┌─ EXERCISE DATA

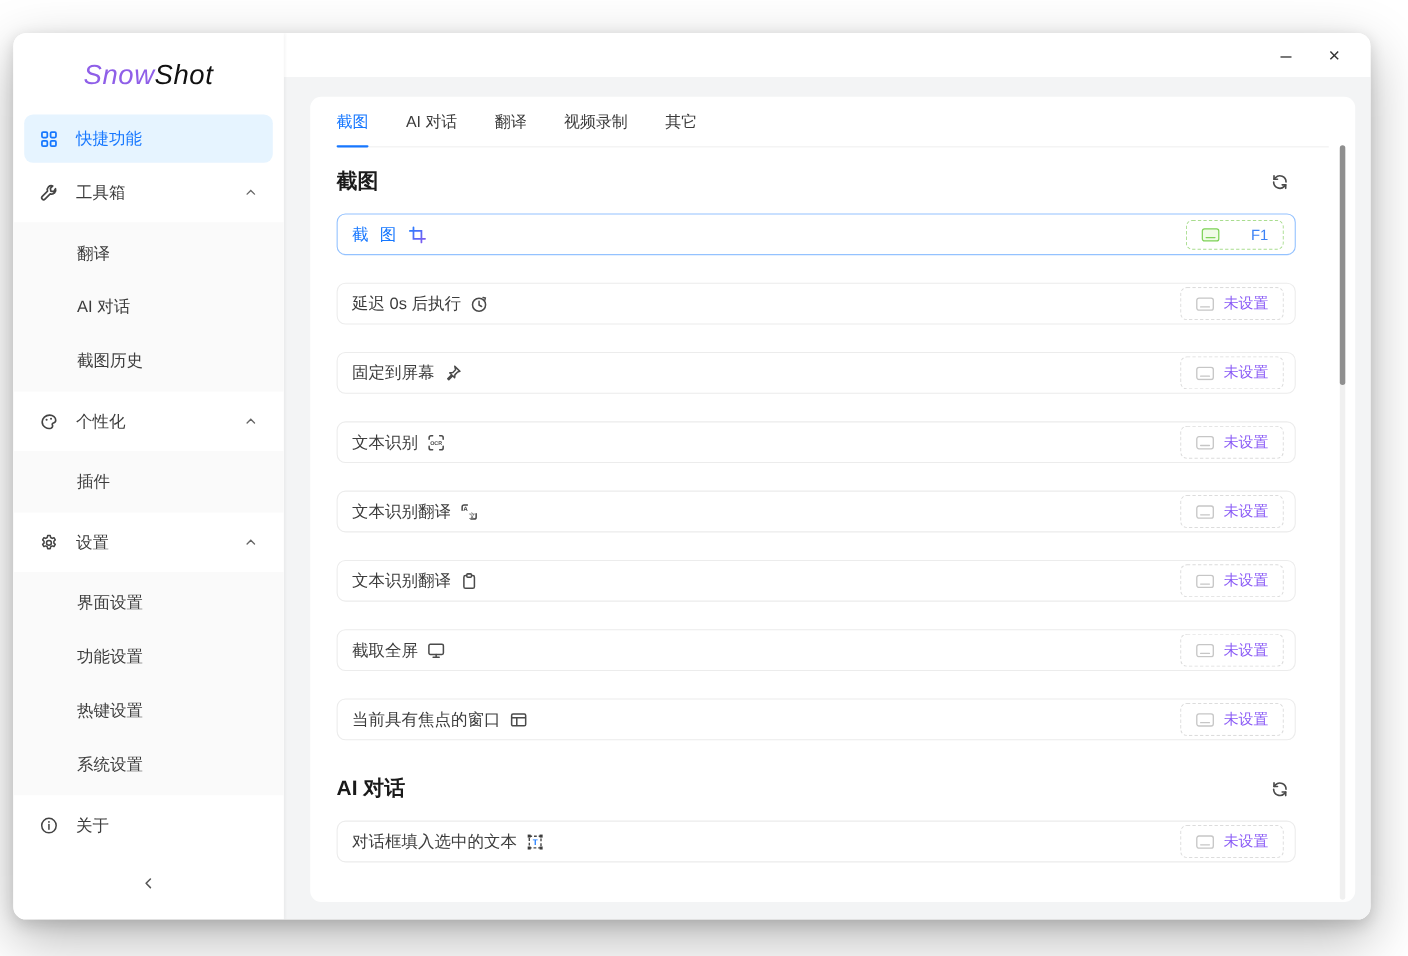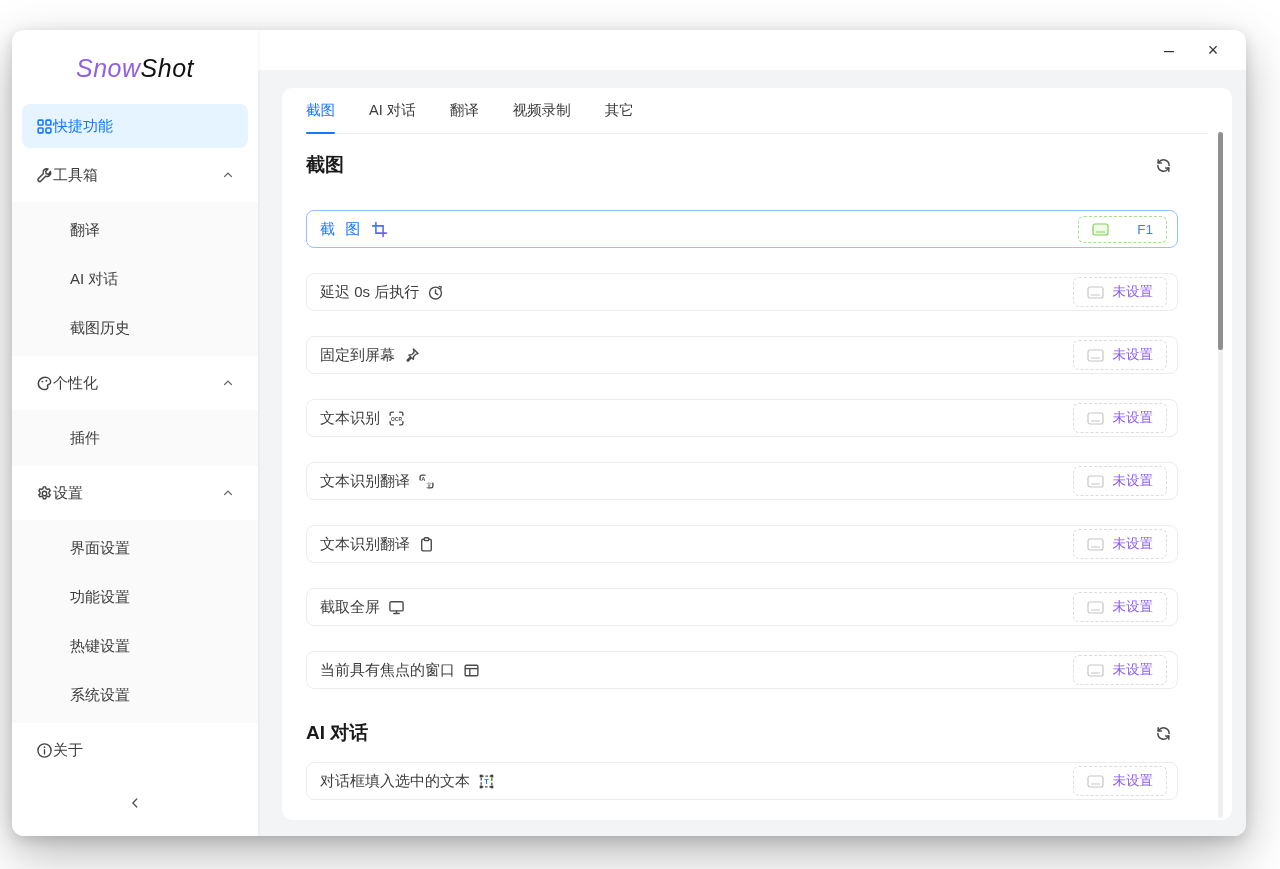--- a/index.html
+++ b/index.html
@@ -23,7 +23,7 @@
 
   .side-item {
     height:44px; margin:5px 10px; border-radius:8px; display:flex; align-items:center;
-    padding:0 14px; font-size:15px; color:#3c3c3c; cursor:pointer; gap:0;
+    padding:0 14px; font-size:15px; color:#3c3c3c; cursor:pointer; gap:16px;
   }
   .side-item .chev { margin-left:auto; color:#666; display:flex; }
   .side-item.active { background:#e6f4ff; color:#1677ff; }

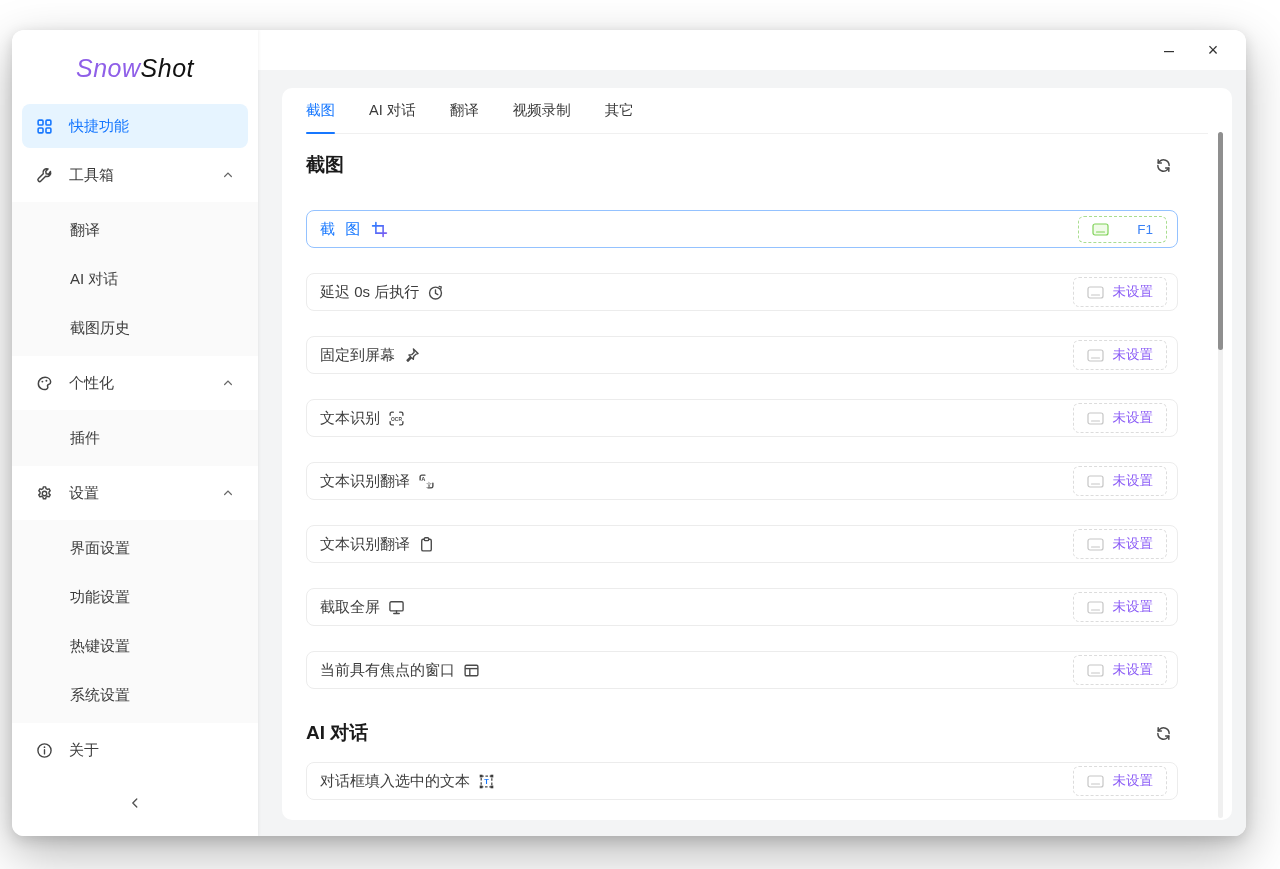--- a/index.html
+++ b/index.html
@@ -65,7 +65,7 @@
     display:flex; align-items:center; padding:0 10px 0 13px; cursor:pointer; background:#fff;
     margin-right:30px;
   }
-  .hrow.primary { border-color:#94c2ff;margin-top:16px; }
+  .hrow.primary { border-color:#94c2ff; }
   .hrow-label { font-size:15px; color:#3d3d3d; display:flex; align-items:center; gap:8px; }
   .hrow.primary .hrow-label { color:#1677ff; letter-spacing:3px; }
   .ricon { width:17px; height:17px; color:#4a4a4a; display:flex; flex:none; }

└─

## [WHAT IS BEING ASKED]
Which lines of the records above hold the word "cursor"? Copy each one out.

## [RESULT OF THIS EXERCISE]
-    padding:0 14px; font-size:15px; color:#3c3c3c; cursor:pointer; gap:0;
+    padding:0 14px; font-size:15px; color:#3c3c3c; cursor:pointer; gap:16px;
     display:flex; align-items:center; padding:0 10px 0 13px; cursor:pointer; background:#fff;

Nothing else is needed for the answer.